At first glance the evaluation set appears to be roughly on par with the training set. A number of missing values exist, but not in vast proportions.

# Factor categorical variable Brand.Code
dfe$Brand.Code <- factor(dfe$Brand.Code)

# Generate corr plot for pairwise correlations
corr1 <- cor(dfe[,2:(ncol(dfe)-1)], use='complete')
corrplot::corrplot(corr1, method='square', order='hclust', type='full', diag=T, tl.cex=0.75, cl.cex=0.75)

Like the training set data, some collinearity exists between pairs of variables. The same variables appear to be correlated as in the training set:

Carb.Volume
Carb.Rel
Alch.Rel
Density
Bailing
Bailing.Lvl

# Count NAs per column
missing_values <- data.frame(colSums(is.na(dfe[,-1])))
missing_values$Variable <- row.names(missing_values)
colnames(missing_values) <- c('Missing.values', 'Variable')
missing_values %>%
    dplyr::select(Variable, Missing.values) %>%
    arrange(desc(Missing.values)) %>%
    flextable() %>%
    width(width = 2) %>%
    fontsize(size = 10) %>%
    line_spacing(space = 1) %>%
    hline(part = "all") %>%
    set_caption('Missing values')

Missing values
Variable	Missing.values
MFR	31
Filler.Speed	10
Fill.Ounces	6
PSC	5
PSC.CO2	5
PC.Volume	4
Carb.Pressure1	4
Hyd.Pressure4	4
PSC.Fill	3
Oxygen.Filler	3
Alch.Rel	3
Fill.Pressure	2
Filler.Level	2
Temperature	2
Usage.cont	2
Pressure.Setpoint	2
Carb.Rel	2
Carb.Volume	1
Carb.Temp	1
Hyd.Pressure2	1
Hyd.Pressure3	1
Density	1
Balling	1
Pressure.Vacuum	1
Bowl.Setpoint	1
Air.Pressurer	1
Carb.Pressure	0
Mnf.Flow	0
Hyd.Pressure1	0
Carb.Flow	0
Balling.Lvl	0
Brand.Code	0

# Missing value patterns
invisible(md.pattern(dfe[,-1], rotate.names=T, plot=T))

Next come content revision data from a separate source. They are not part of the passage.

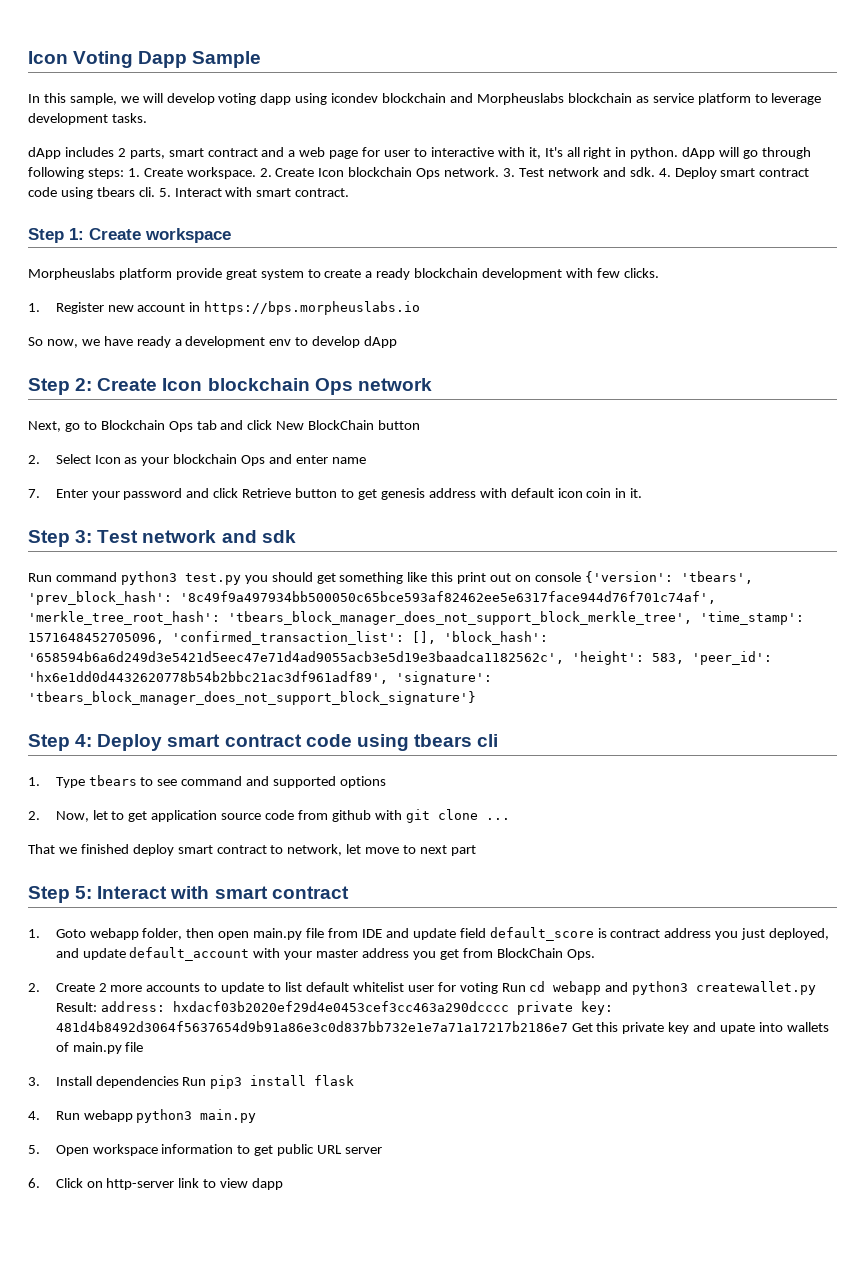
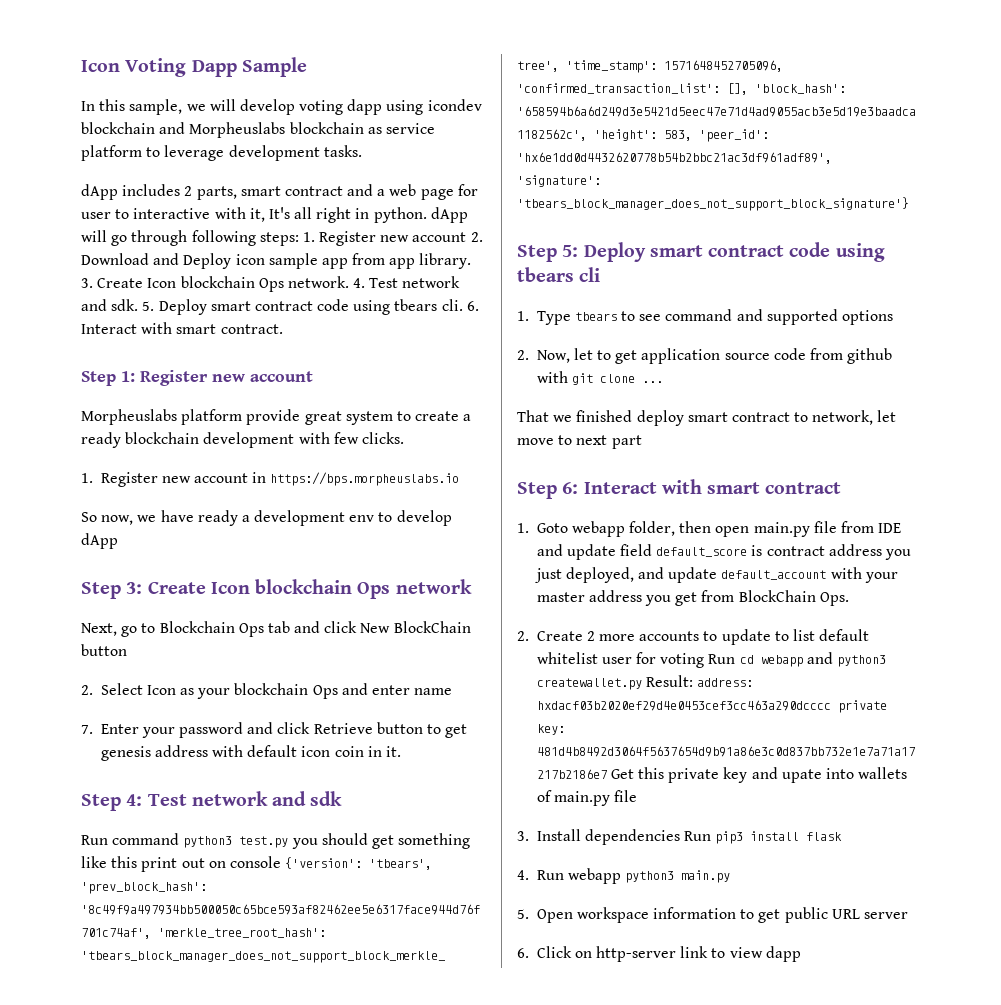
[143,167,272,179] Create workspace. 2. -> [319,231,483,246] [81,253,472,269] [81,278,93,288] Register new account 2. Download and Deploy icon sample app from app library. 3.
[503,168,516,177] 3. -> [353,278,366,288] 4.
[658,168,671,177] 4. -> [142,301,155,311] 5.
[158,188,171,197] 5. -> [466,301,479,311] 6.
[89,228,231,243] Create workspace -> [140,370,313,386] Register new account
[75,378,93,391] 2: -> [126,582,143,594] 3:
[75,530,93,543] 3: -> [126,794,143,806] 4:
[75,734,93,747] 4: -> [562,245,579,257] 5:
[75,886,93,899] 5: -> [562,482,579,494] 6:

Missing values also appear to be on par with the training set, with MFR having the most missing values. There is one observation that contains 14 missing values, but since we’ll need to predict against every row in the evaluation set, we won’t remove it.

# Generate histograms of continuous variables
dfe %>%
    dplyr::select(c(2:(ncol(dfe)-1))) %>%
    gather() %>%
    ggplot(aes(x=value)) +
    geom_histogram(bins=20) +
    facet_wrap(~key, scales = 'free_x') +
    ggtitle('Histograms of continuous variables')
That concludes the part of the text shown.